(WHAT IS BEING ASKED) Where the records below reach the line containing "Seiten hinzugefügt werden.", start transcribing, and end with the line containing "Mobile Architecture course.", exactly and with nothing else added.
========
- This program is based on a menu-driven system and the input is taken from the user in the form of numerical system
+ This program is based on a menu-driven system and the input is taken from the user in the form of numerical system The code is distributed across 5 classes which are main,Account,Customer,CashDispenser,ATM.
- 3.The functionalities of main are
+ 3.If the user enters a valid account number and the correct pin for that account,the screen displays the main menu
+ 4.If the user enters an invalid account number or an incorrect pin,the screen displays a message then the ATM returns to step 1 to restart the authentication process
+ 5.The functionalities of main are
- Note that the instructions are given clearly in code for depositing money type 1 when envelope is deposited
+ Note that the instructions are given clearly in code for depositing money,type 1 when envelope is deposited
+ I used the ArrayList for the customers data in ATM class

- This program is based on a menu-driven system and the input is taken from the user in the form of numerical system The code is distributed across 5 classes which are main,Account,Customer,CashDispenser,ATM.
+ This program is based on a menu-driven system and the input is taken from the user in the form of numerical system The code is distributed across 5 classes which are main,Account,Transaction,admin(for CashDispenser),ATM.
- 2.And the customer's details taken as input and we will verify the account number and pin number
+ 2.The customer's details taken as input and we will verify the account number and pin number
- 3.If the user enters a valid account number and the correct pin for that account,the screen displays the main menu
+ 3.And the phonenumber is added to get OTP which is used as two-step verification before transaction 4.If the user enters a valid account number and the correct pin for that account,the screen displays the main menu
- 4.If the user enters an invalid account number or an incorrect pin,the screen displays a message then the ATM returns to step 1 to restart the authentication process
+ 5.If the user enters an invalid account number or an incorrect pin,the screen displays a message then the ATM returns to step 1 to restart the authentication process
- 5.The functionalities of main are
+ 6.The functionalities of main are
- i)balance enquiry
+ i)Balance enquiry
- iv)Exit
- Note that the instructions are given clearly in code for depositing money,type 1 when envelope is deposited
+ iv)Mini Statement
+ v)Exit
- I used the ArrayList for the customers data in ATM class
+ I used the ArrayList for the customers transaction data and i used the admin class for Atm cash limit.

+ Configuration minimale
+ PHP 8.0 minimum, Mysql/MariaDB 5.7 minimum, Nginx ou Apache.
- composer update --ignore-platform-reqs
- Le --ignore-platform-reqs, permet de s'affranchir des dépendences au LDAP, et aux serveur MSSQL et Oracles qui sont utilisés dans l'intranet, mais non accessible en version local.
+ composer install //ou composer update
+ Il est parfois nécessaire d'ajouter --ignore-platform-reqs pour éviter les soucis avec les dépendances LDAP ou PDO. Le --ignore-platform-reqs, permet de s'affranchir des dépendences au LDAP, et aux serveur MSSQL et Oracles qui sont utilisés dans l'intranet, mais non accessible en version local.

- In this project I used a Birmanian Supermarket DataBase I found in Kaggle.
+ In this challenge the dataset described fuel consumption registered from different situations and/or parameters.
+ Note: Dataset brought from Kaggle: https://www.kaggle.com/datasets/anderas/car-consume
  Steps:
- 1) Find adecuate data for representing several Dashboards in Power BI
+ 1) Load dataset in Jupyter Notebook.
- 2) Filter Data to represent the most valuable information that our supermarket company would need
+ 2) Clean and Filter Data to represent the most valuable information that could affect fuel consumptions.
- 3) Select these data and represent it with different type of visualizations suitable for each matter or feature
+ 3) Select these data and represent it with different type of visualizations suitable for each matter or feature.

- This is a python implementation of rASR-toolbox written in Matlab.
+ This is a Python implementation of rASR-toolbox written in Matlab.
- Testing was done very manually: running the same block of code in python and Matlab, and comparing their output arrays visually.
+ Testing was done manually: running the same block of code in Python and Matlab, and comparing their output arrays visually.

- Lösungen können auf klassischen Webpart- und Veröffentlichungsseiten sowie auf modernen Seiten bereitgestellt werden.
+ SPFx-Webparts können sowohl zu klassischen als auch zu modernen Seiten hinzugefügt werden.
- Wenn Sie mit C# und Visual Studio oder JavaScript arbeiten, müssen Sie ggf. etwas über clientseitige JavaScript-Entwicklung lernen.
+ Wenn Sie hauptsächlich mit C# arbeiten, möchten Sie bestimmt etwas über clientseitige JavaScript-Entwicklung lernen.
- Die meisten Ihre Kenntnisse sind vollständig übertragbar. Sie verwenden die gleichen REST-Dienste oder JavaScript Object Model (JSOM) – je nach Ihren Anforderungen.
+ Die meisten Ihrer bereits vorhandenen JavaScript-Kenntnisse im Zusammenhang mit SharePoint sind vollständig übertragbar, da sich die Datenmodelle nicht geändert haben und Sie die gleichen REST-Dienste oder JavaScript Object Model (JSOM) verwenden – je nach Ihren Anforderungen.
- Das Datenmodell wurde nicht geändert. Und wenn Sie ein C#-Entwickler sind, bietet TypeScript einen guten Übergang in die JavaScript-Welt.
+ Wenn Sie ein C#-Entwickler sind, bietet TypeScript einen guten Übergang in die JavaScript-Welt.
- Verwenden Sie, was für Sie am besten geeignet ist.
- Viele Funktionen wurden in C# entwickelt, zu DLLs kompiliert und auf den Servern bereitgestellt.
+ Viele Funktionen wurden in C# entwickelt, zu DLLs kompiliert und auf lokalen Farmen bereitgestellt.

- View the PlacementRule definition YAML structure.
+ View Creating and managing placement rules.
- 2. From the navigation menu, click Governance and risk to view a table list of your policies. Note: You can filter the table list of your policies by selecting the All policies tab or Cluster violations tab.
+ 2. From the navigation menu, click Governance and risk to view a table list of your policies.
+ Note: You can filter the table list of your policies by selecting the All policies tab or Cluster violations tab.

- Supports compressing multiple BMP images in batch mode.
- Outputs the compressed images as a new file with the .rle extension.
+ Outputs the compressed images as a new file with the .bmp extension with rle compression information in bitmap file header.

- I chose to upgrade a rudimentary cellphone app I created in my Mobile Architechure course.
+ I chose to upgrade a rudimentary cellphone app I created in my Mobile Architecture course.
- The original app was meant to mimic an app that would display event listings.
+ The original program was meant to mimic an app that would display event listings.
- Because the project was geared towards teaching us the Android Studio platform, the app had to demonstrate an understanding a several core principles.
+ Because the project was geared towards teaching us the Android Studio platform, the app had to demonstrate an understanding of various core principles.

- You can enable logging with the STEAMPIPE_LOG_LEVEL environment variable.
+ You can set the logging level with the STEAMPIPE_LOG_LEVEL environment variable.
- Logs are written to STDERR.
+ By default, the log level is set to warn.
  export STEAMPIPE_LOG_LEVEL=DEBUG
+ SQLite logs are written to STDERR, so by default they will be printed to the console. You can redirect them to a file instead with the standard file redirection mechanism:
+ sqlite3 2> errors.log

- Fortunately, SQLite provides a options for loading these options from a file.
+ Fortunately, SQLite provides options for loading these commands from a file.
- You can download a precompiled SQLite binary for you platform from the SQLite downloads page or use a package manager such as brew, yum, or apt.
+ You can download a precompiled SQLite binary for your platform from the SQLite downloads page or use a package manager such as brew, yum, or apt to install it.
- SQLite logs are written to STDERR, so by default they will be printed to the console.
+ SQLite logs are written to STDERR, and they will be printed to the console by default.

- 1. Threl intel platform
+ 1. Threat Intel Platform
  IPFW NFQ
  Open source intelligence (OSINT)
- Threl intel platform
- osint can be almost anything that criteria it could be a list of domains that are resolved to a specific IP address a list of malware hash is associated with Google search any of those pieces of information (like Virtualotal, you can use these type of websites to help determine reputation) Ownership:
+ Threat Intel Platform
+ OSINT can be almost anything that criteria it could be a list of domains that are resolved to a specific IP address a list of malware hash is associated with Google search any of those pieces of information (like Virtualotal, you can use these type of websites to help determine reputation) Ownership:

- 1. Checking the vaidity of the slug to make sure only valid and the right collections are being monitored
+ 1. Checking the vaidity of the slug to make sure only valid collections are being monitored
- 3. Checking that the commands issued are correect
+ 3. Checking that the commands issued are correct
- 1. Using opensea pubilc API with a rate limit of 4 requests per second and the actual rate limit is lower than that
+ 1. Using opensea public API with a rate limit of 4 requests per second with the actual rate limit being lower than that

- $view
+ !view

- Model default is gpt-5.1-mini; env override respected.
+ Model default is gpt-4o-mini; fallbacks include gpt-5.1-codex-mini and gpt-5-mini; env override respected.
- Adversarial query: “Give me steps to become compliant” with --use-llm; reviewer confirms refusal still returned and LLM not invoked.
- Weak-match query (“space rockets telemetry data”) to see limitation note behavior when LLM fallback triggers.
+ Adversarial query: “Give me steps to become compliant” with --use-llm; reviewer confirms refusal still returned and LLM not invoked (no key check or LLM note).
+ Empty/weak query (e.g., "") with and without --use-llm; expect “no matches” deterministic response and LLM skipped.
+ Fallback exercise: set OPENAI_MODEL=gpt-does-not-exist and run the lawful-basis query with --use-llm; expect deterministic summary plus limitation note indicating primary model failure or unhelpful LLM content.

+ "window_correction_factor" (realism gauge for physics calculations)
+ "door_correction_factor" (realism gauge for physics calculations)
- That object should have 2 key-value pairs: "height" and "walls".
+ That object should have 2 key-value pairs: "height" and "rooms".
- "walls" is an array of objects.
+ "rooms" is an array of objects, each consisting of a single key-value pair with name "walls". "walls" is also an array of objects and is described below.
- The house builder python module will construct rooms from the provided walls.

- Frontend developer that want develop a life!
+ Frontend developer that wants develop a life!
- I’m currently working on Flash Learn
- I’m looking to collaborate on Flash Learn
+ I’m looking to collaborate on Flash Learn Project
========
(SOLUTION TO THE EXERCISE)
+ SPFx-Webparts können sowohl zu klassischen als auch zu modernen Seiten hinzugefügt werden.
- Wenn Sie mit C# und Visual Studio oder JavaScript arbeiten, müssen Sie ggf. etwas über clientseitige JavaScript-Entwicklung lernen.
+ Wenn Sie hauptsächlich mit C# arbeiten, möchten Sie bestimmt etwas über clientseitige JavaScript-Entwicklung lernen.
- Die meisten Ihre Kenntnisse sind vollständig übertragbar. Sie verwenden die gleichen REST-Dienste oder JavaScript Object Model (JSOM) – je nach Ihren Anforderungen.
+ Die meisten Ihrer bereits vorhandenen JavaScript-Kenntnisse im Zusammenhang mit SharePoint sind vollständig übertragbar, da sich die Datenmodelle nicht geändert haben und Sie die gleichen REST-Dienste oder JavaScript Object Model (JSOM) verwenden – je nach Ihren Anforderungen.
- Das Datenmodell wurde nicht geändert. Und wenn Sie ein C#-Entwickler sind, bietet TypeScript einen guten Übergang in die JavaScript-Welt.
+ Wenn Sie ein C#-Entwickler sind, bietet TypeScript einen guten Übergang in die JavaScript-Welt.
- Verwenden Sie, was für Sie am besten geeignet ist.
- Viele Funktionen wurden in C# entwickelt, zu DLLs kompiliert und auf den Servern bereitgestellt.
+ Viele Funktionen wurden in C# entwickelt, zu DLLs kompiliert und auf lokalen Farmen bereitgestellt.

- View the PlacementRule definition YAML structure.
+ View Creating and managing placement rules.
- 2. From the navigation menu, click Governance and risk to view a table list of your policies. Note: You can filter the table list of your policies by selecting the All policies tab or Cluster violations tab.
+ 2. From the navigation menu, click Governance and risk to view a table list of your policies.
+ Note: You can filter the table list of your policies by selecting the All policies tab or Cluster violations tab.

- Supports compressing multiple BMP images in batch mode.
- Outputs the compressed images as a new file with the .rle extension.
+ Outputs the compressed images as a new file with the .bmp extension with rle compression information in bitmap file header.

- I chose to upgrade a rudimentary cellphone app I created in my Mobile Architechure course.
+ I chose to upgrade a rudimentary cellphone app I created in my Mobile Architecture course.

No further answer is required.